Exercise every day. It is much more potent than the gravitational pull of aging. It will even help you keep a chronic illness in check. To quote Dr. Linda Fried, dean of Columbia University’s School of Public Health, “Exercise is the closest thing we’ve found to a magic pill for combating the effects of aging. That’s because it works on every physiological system and keeps your body fine-tuned.”

Two Types of Muscle

A daily effort toward the core elements of fitness is most effective: endurance, strength, flexibility, balance. The top two critical elements are strength (type II muscle) and endurance (type I muscle). Balance and flexibility build upon these two foundational functions.

Endurance training involves type I muscles and includes running, walking, hiking, cross-country skiing and rucking. You want to perform these at a moderate pace, about 60-70 % of your peak heart rate. Where you can talk in short bursts but a conversation is uncomfortable. Think long and slow here. You are developing stamina, a strong heart and lung capacity (V02), increased blood flow and high cardiovascular strength.

Resistance training involves type II muscles. Weight training, push-ups, squats, deadlift, leg presses; using body weight machines or free weights. You develop power and coordination and strengthen the musculoskeletal system with the nervous system.  

From a solid foundation of muscle strength and aerobic capacity work to develop and increase balance and flexibility. Weight training will strengthen your joints too. But also, make special effort on the finer points, smaller muscles that facilitate a stable frame and good workouts—strengthening hip, knee and ankle joints. Many of the pains we endure are from over-used and under-developed joints. Calf raises, lunges, step downs and step ups work to fortify areas normally overlooked but often injured.

Do you need to be comfortable all the time?

It’s a lot of work. You will be uncomfortable. But there is no other “treatment” that does as much to preserve function and prevent deterioration. Even if you have a chronic condition already, exercise can keep it from progressing to the point of debilitation.

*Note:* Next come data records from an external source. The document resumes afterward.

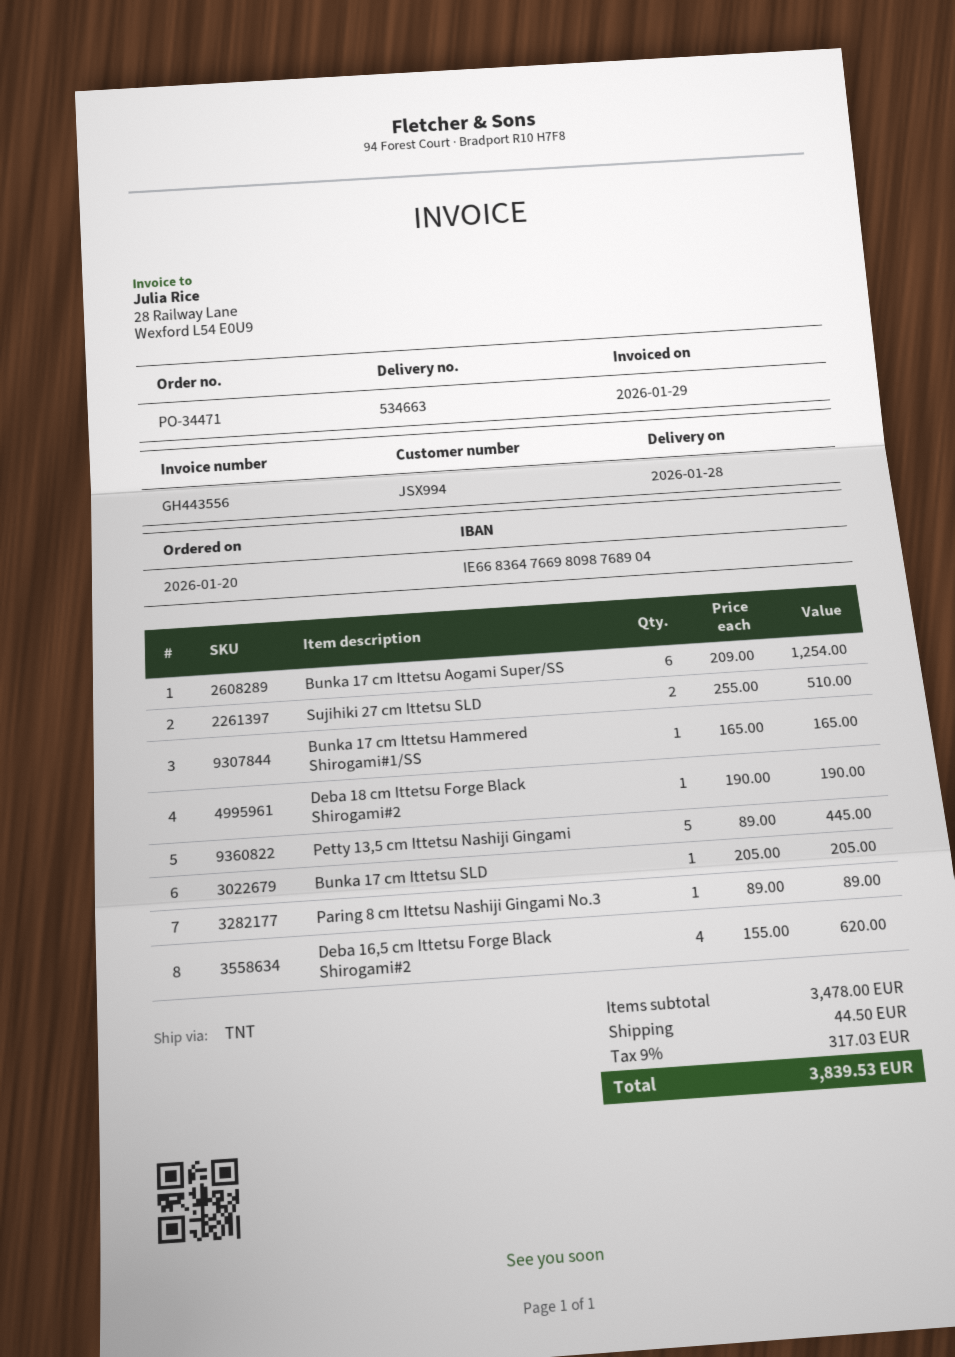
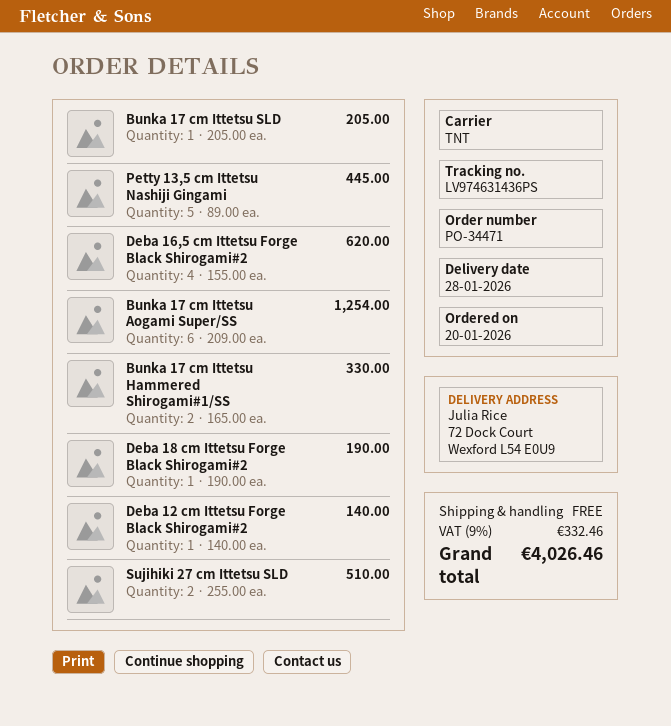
Bunka 17 cm Ittetsu Hammered Shirogami#1/SS: 1 x 165.00 = 165.00 -> 2 x 165.00 = 330.00
Paring 8 cm Ittetsu Nashiji Gingami No.3: 1 x 89.00 = 89.00 -> none
Deba 12 cm Ittetsu Forge Black Shirogami#2: none -> 1 x 140.00 = 140.00
shipping: 44.50 -> 0.00
tax: 9% = 317.03 -> 9% = 332.46
total: 3839.53 -> 4026.46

Always exercise cautiously. Develop yourself while protecting yourself. Don’t take risks. The idea is steady, continuous workouts over months and years, with a long-term emphasis to stay in the game. Injuries are setbacks to be avoided at all costs. Pain from a good workout is reassuring. Any other kind of pain is unacceptable.  

Double caution: Always consult a medical professional to ensure it’s safe to push yourself (even a little) to exercise. Better still, ask your doctor to give you a treadmill stress test. The results and subsequent discussion with your doctor will put you at ease. That comfort will allow you to give 100% to your new growth lifestyle.

Lastly, if you push out of the marshmallow soft comfort of modernism, it will change you in a positive way on multiple levels. You will become a better person.